Exercise aim: Using the material below, print the line that contains "(174, 65) none -> [424,209,478,224] System", the line that contains "[796,239,807,251] 8 ->", and every line in between, exactly and nothing else.

Provided material:

□ □ □ □ □

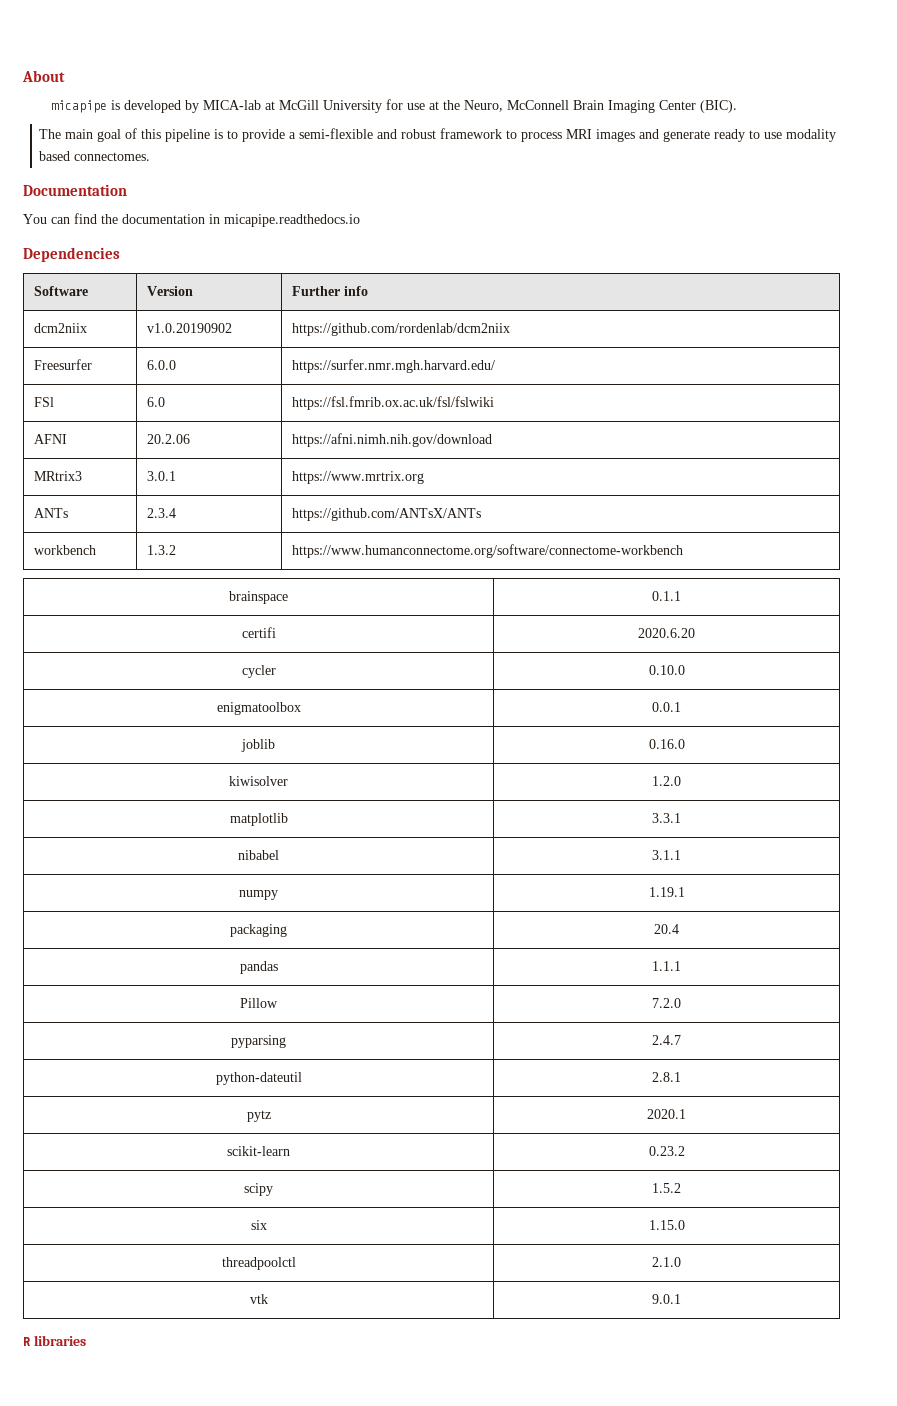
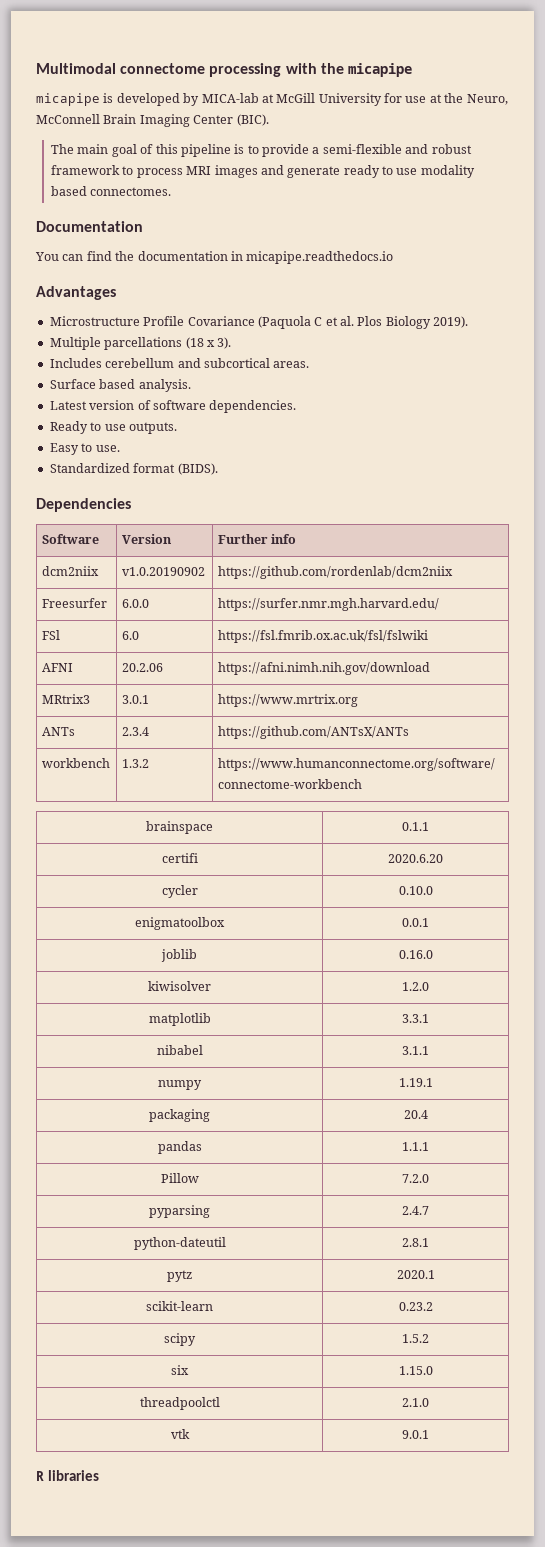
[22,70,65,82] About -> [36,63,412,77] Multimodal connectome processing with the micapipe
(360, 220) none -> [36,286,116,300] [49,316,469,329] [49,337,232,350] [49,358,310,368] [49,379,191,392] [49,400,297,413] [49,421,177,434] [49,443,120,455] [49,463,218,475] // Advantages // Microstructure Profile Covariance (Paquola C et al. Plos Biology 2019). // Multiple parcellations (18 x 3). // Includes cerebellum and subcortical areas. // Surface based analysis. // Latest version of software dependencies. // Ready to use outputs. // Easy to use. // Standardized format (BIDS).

□ □ □ □ □

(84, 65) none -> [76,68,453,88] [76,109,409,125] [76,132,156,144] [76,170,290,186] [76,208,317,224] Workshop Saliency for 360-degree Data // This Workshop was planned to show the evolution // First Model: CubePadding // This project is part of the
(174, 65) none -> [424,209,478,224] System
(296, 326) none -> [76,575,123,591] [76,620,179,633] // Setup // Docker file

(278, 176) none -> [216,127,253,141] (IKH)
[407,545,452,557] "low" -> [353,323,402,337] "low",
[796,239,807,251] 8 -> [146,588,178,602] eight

□ □ □ □ □

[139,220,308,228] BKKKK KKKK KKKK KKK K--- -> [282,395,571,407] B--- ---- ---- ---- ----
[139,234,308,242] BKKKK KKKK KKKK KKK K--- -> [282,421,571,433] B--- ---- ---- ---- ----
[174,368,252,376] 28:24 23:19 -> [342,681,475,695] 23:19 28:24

□ □ □ □ □

Expected answer:
(174, 65) none -> [424,209,478,224] System
(296, 326) none -> [76,575,123,591] [76,620,179,633] // Setup // Docker file

(278, 176) none -> [216,127,253,141] (IKH)
[407,545,452,557] "low" -> [353,323,402,337] "low",
[796,239,807,251] 8 -> [146,588,178,602] eight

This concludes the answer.